# Work item
The entries below contain pictures. Retype everything except those pictures, exactly as given.

# Data excerpts
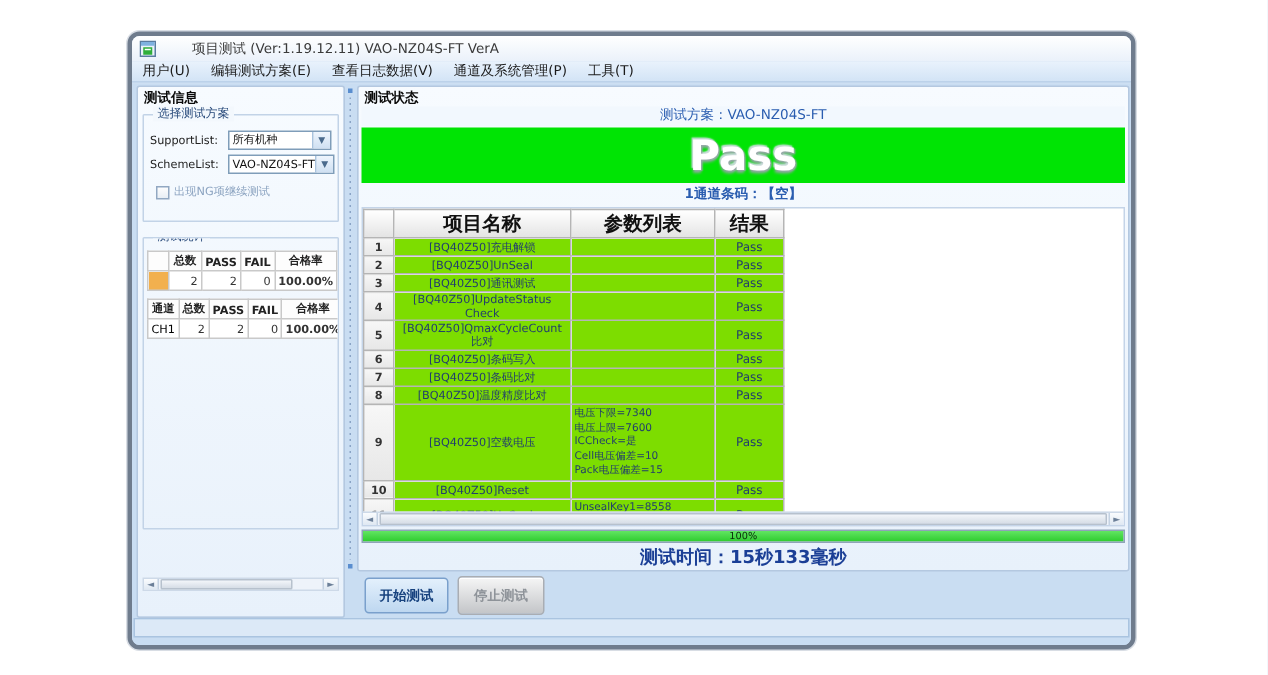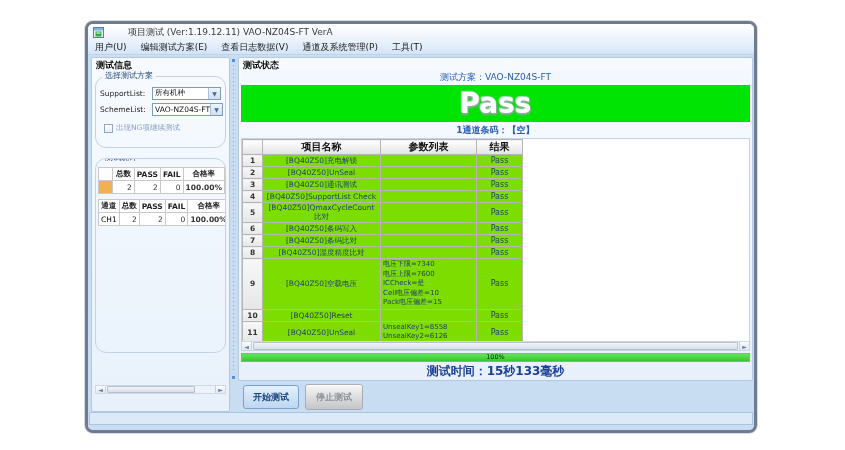--- a/index.html
+++ b/index.html
@@ -30,21 +30,21 @@
   .right-panel{ left:150px; top:1px; width:515px; height:324px; overflow:hidden; }
 
   
   .splitter{ position:absolute; left:142px; top:1px; width:7px; height:324px; }
   .splitter .dotline{ position:absolute; left:3px; top:8px; bottom:8px; width:1px;
     background-image:repeating-linear-gradient(to bottom,#8aa4c6 0 1px,transparent 1px 4px); }
   .splitter .nub{ position:absolute; left:2px; width:3px; height:3px; background:#5a8ecf; }
   .splitter .nub.top{ top:2px; } .splitter .nub.bot{ bottom:2px; }
 
   
-  .grp{ position:absolute; border:1px solid #c2d3e7; border-radius:11px; }
+  .grp{ position:absolute; border:1px solid #c2d3e7; border-radius:1px; }
   .grp-title{ position:absolute; top:-6px; left:6px; font-size:8px; color:#27497a;
     background:#f3f8fd; padding:0 3px; line-height:10px; }
 
   .fld-row{ position:absolute; left:4px; right:4px; height:14px; display:flex; align-items:center; }
   .fld-label{ font-size:7.5px; color:#222; width:52px; flex:0 0 auto; }
   .combo{ flex:1; height:13px; background:#ffffff; border:1px solid #7f9db9; display:flex; align-items:center; position:relative; }
   .combo-val{ font-size:7.5px; color:#111; padding-left:2px; flex:1; white-space:nowrap; overflow:hidden; }
   .combo-btn{ width:12px; height:11px; margin-right:0; background:linear-gradient(#eef5fd,#cfe0f2);
     border-left:1px solid #a9c3de; display:flex; align-items:center; justify-content:center;
     font-size:6px; color:#4a6a8c; flex:0 0 auto; }
@@ -79,21 +79,21 @@
   .barcode-line{ position:absolute; left:2px; right:2px; top:66px; height:13px; text-align:center;
     font-size:9px; font-weight:bold; color:#2a5db0; line-height:13px; }
 
   .listview{ position:absolute; left:2px; right:2px; top:80px; height:213px;
     background:#ffffff; border:1px solid #c4d4e8; overflow:hidden; }
   .items-tbl{ border-collapse:collapse; table-layout:fixed; font-size:8px; }
   .items-tbl td{ border:1px solid #b5b5b5; padding:0 2px; overflow:hidden; }
   .items-tbl .col-no{ width:20px; } .items-tbl .col-name{ width:118px; }
   .items-tbl .col-par{ width:96px; } .items-tbl .col-res{ width:46px; }
   .items-tbl .hrow td{ background:linear-gradient(#ffffff,#e3e3e3); font-weight:bold; color:#111;
-    text-align:center; height:13px; font-size:10px; }
+    text-align:center; height:13px; font-size:13px; }
   .items-tbl .no-cell{ background:linear-gradient(#f7f7f7,#e7e7e7); font-weight:bold; color:#333;
     text-align:center; font-size:7.5px; }
   .items-tbl .g{ background:#7ddd00; color:#23406b; }
   .items-tbl .name-cell{ text-align:center; font-size:7.5px; }
   .items-tbl .par-cell{ text-align:left; font-size:7px; line-height:9.5px; white-space:pre-line; padding:1px 2px; }
   .items-tbl .res-cell{ text-align:center; font-size:8px; }
   .items-tbl tr{ height:12px; }
 
   .lv-hscroll{ left:0; right:0; bottom:0; border-left:none; border-right:none; border-bottom:none; }
 
@@ -297,21 +297,21 @@
 
   <tr>
     <td class="no-cell">3</td>
     <td class="g name-cell">[BQ40Z50]通讯测试</td>
     <td class="g par-cell"></td>
     <td class="g res-cell">Pass</td>
   </tr>
 
   <tr>
     <td class="no-cell">4</td>
-    <td class="g name-cell">[BQ40Z50]SupportList Check</td>
+    <td class="g name-cell">[BQ40Z50]UpdateStatus Check</td>
     <td class="g par-cell"></td>
     <td class="g res-cell">Pass</td>
   </tr>
 
   <tr>
     <td class="no-cell">5</td>
     <td class="g name-cell">[BQ40Z50]QmaxCycleCount比对</td>
     <td class="g par-cell"></td>
     <td class="g res-cell">Pass</td>
   </tr>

# Result for this exercise
--- a/index.html
+++ b/index.html
@@ -30,21 +30,21 @@
   .right-panel{ left:150px; top:1px; width:515px; height:324px; overflow:hidden; }
 
   
   .splitter{ position:absolute; left:142px; top:1px; width:7px; height:324px; }
   .splitter .dotline{ position:absolute; left:3px; top:8px; bottom:8px; width:1px;
     background-image:repeating-linear-gradient(to bottom,#8aa4c6 0 1px,transparent 1px 4px); }
   .splitter .nub{ position:absolute; left:2px; width:3px; height:3px; background:#5a8ecf; }
   .splitter .nub.top{ top:2px; } .splitter .nub.bot{ bottom:2px; }
 
   
-  .grp{ position:absolute; border:1px solid #c2d3e7; border-radius:11px; }
+  .grp{ position:absolute; border:1px solid #c2d3e7; border-radius:1px; }
   .grp-title{ position:absolute; top:-6px; left:6px; font-size:8px; color:#27497a;
     background:#f3f8fd; padding:0 3px; line-height:10px; }
 
   .fld-row{ position:absolute; left:4px; right:4px; height:14px; display:flex; align-items:center; }
   .fld-label{ font-size:7.5px; color:#222; width:52px; flex:0 0 auto; }
   .combo{ flex:1; height:13px; background:#ffffff; border:1px solid #7f9db9; display:flex; align-items:center; position:relative; }
   .combo-val{ font-size:7.5px; color:#111; padding-left:2px; flex:1; white-space:nowrap; overflow:hidden; }
   .combo-btn{ width:12px; height:11px; margin-right:0; background:linear-gradient(#eef5fd,#cfe0f2);
     border-left:1px solid #a9c3de; display:flex; align-items:center; justify-content:center;
     font-size:6px; color:#4a6a8c; flex:0 0 auto; }
@@ -79,21 +79,21 @@
   .barcode-line{ position:absolute; left:2px; right:2px; top:66px; height:13px; text-align:center;
     font-size:9px; font-weight:bold; color:#2a5db0; line-height:13px; }
 
   .listview{ position:absolute; left:2px; right:2px; top:80px; height:213px;
     background:#ffffff; border:1px solid #c4d4e8; overflow:hidden; }
   .items-tbl{ border-collapse:collapse; table-layout:fixed; font-size:8px; }
   .items-tbl td{ border:1px solid #b5b5b5; padding:0 2px; overflow:hidden; }
   .items-tbl .col-no{ width:20px; } .items-tbl .col-name{ width:118px; }
   .items-tbl .col-par{ width:96px; } .items-tbl .col-res{ width:46px; }
   .items-tbl .hrow td{ background:linear-gradient(#ffffff,#e3e3e3); font-weight:bold; color:#111;
-    text-align:center; height:13px; font-size:10px; }
+    text-align:center; height:13px; font-size:13px; }
   .items-tbl .no-cell{ background:linear-gradient(#f7f7f7,#e7e7e7); font-weight:bold; color:#333;
     text-align:center; font-size:7.5px; }
   .items-tbl .g{ background:#7ddd00; color:#23406b; }
   .items-tbl .name-cell{ text-align:center; font-size:7.5px; }
   .items-tbl .par-cell{ text-align:left; font-size:7px; line-height:9.5px; white-space:pre-line; padding:1px 2px; }
   .items-tbl .res-cell{ text-align:center; font-size:8px; }
   .items-tbl tr{ height:12px; }
 
   .lv-hscroll{ left:0; right:0; bottom:0; border-left:none; border-right:none; border-bottom:none; }
 
@@ -297,21 +297,21 @@
 
   <tr>
     <td class="no-cell">3</td>
     <td class="g name-cell">[BQ40Z50]通讯测试</td>
     <td class="g par-cell"></td>
     <td class="g res-cell">Pass</td>
   </tr>
 
   <tr>
     <td class="no-cell">4</td>
-    <td class="g name-cell">[BQ40Z50]SupportList Check</td>
+    <td class="g name-cell">[BQ40Z50]UpdateStatus Check</td>
     <td class="g par-cell"></td>
     <td class="g res-cell">Pass</td>
   </tr>
 
   <tr>
     <td class="no-cell">5</td>
     <td class="g name-cell">[BQ40Z50]QmaxCycleCount比对</td>
     <td class="g par-cell"></td>
     <td class="g res-cell">Pass</td>
   </tr>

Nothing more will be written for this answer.